Purslane also contains numerous health benefits, vitamins, minerals, and Omega 3 fatty acids which are so beneficial for cardiovascular health and found mostly in fish.


7. Cacik

In Turkey, cacik can be an appetizer, snack, or side dish but is commonly offered as a soup that is served chilled. This is made with a blend of water and yogurt.

Cucumbers are then peeled, grated and mixed with crushed garlic, and stirred into the yogurt/water blend. This is salted and often a pinch of dill is added or some fresh green mint, chopped. Depending on your chef’s tastes this dish can be thicker like a creamed soup or thinner like a broth.


8. Haydari

Haydari is a Turkish tapas or meze, which are appetizers that can be served hot or cold. This meze is a popular favorite and is served in almost all taverns or meyhanes in Turkey.

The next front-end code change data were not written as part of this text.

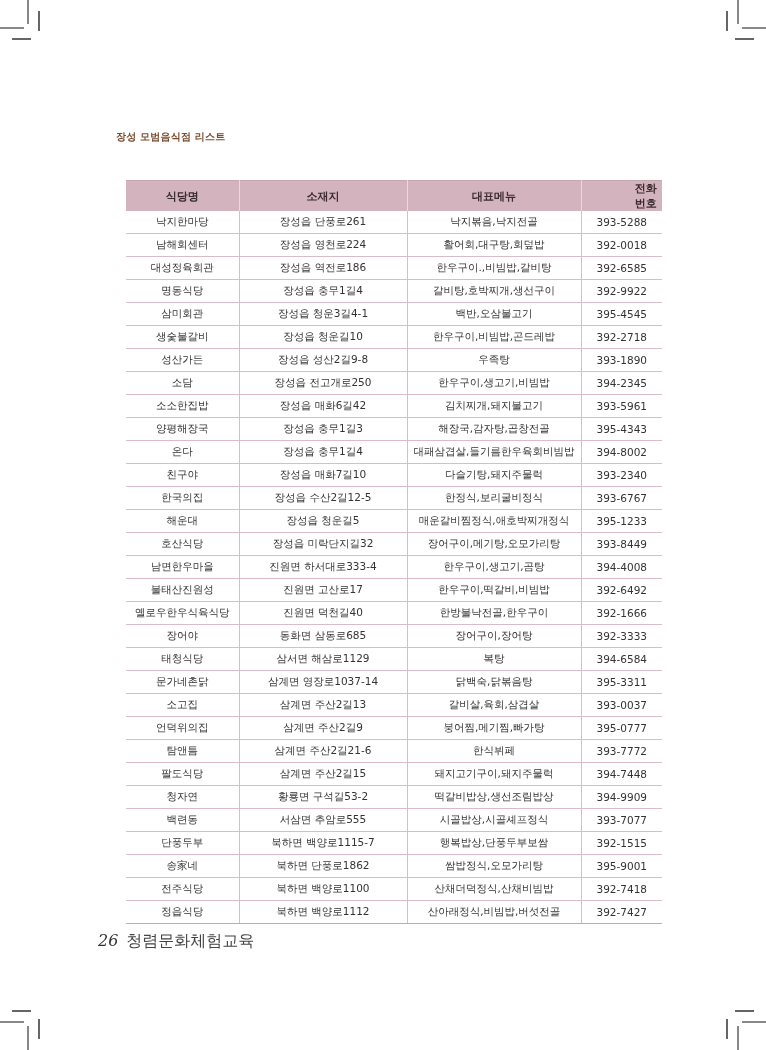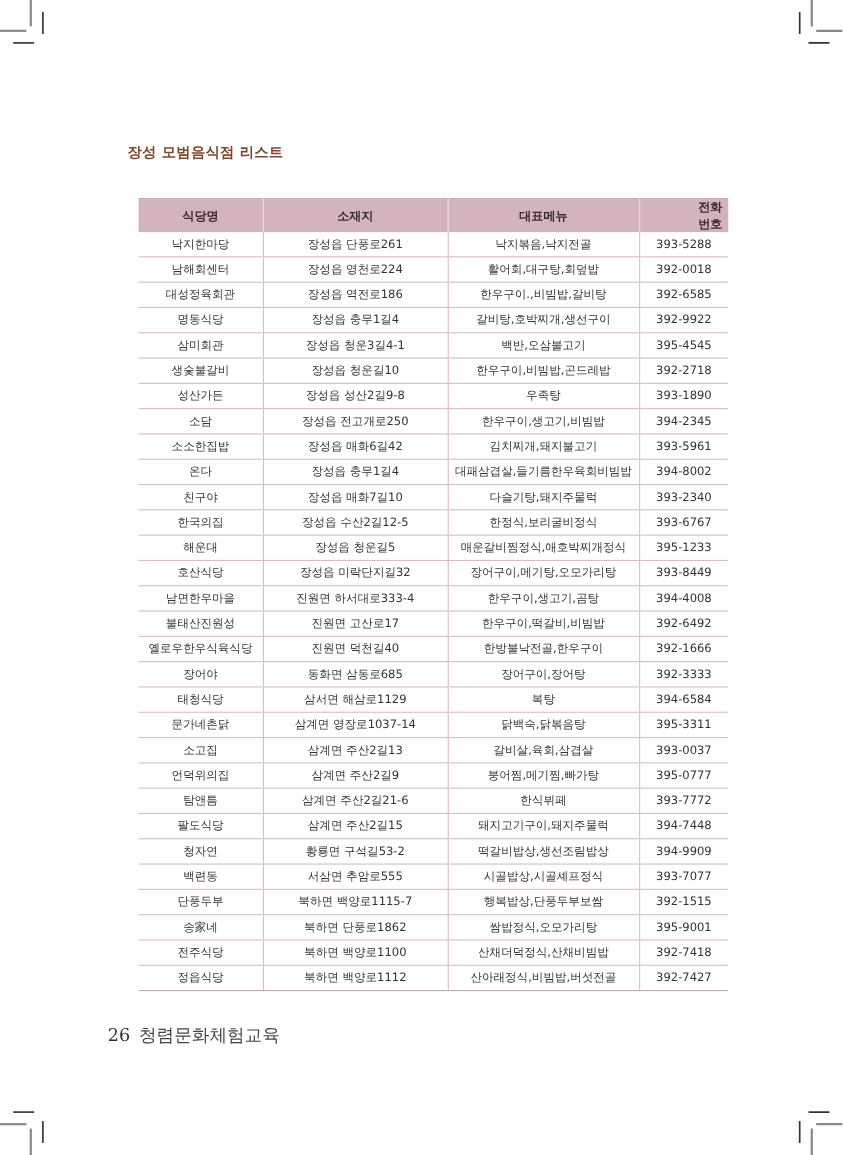"장성 모범음식점 리스트" .title { font-size: 13px -> 10px }
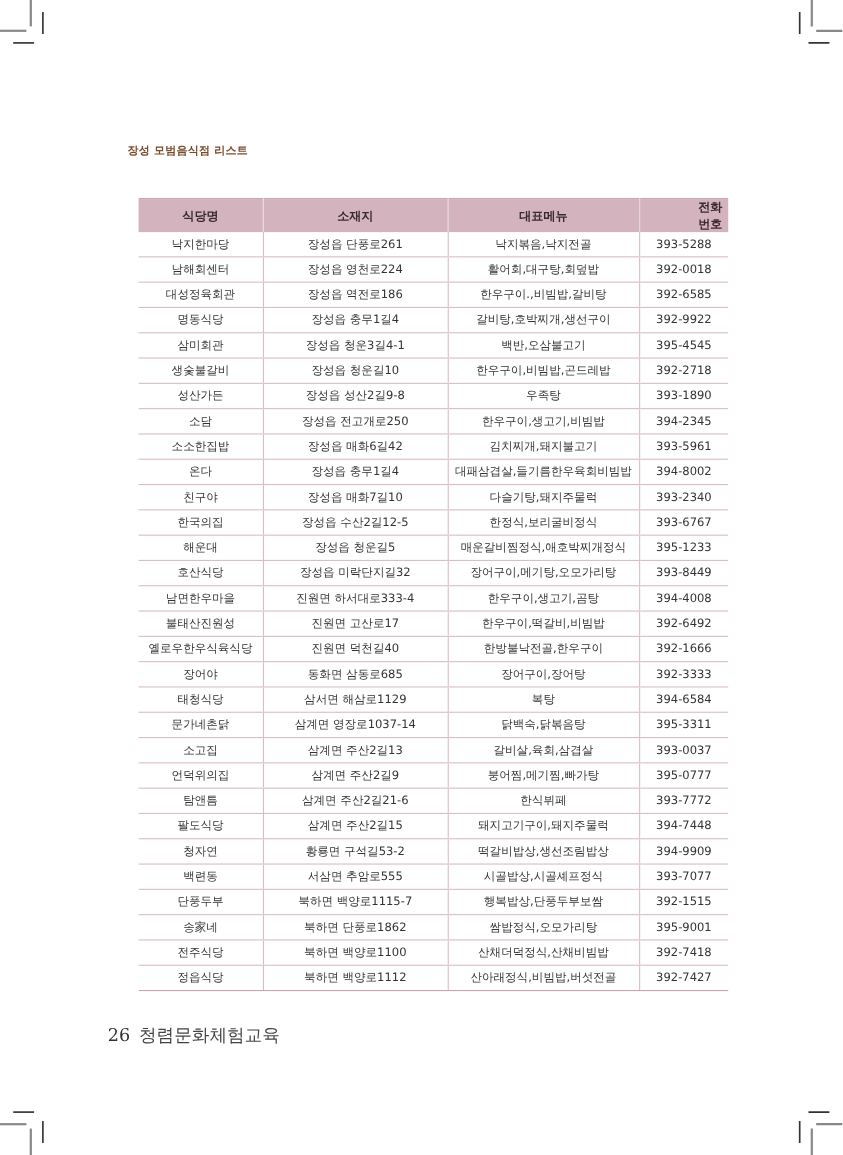"양평해장국" tr { html: none -> <tr> <td>양평해장국</td> <td>장성읍 충무1길3</td> <td>해장국,감자탕,곱창전골</td> <td>395-4343</td> </tr> }
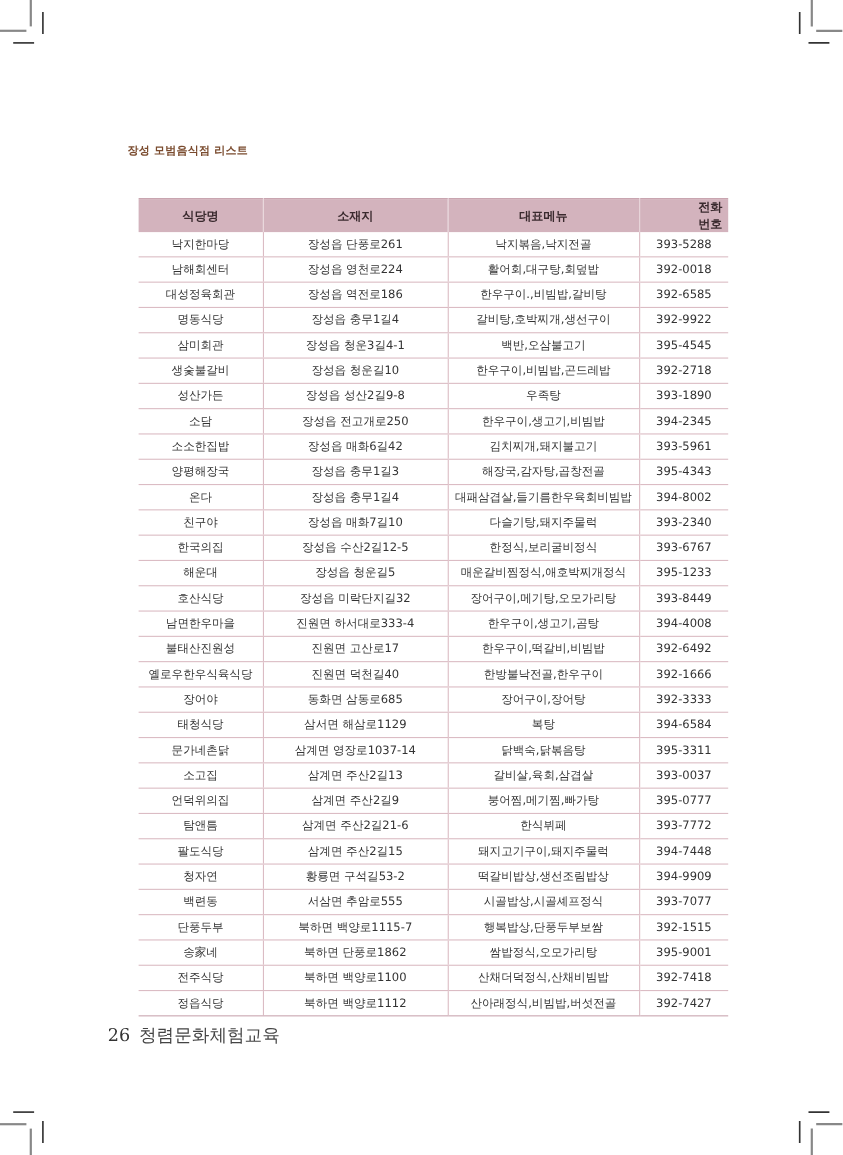"26" .pageno { font-style: none -> italic }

It is similar to a thick cacik but does not include cucumber as an ingredient. It contains dill, mint, garlic, and various seasonings and is served with crusty bread any time of the year. Just be careful not to fill up on too much of the delightful bread and dip or you won’t have room for your entree!


9. Carrot Salad

This dish is another nice light salad that adds the sweetness of crispy carrots, with savory yogurt while adding a one, two punch of garlic. Carrot salad with yogurt is a nice before dinner salad or can be eaten as a light lunch.


While not a dish you can eat, these cold and refreshing, yogurt-based beverages are found everywhere in Istanbul.


Also known as buttermilk, aryan is made by blending yogurt with water, and salt in just the right way that it becomes foamy and bubbly on top and tastes light and dreamy.

Sometimes ayran is carbonated and often a sprinkling of fresh mint is added to make it especially cooling, very reviving on a hot summer day. This is an excellent salty/sweet drink that is invigorating on its own, but pairs well with pide, cig kofte, kebab, tantuni, borek, meat, or rice.

Ayran, along with being delicious, contains calcium, protein, and probiotics, making it not only enjoyable but beneficial for your health. Some say it can cure hangovers, sunstroke, indigestion, and more.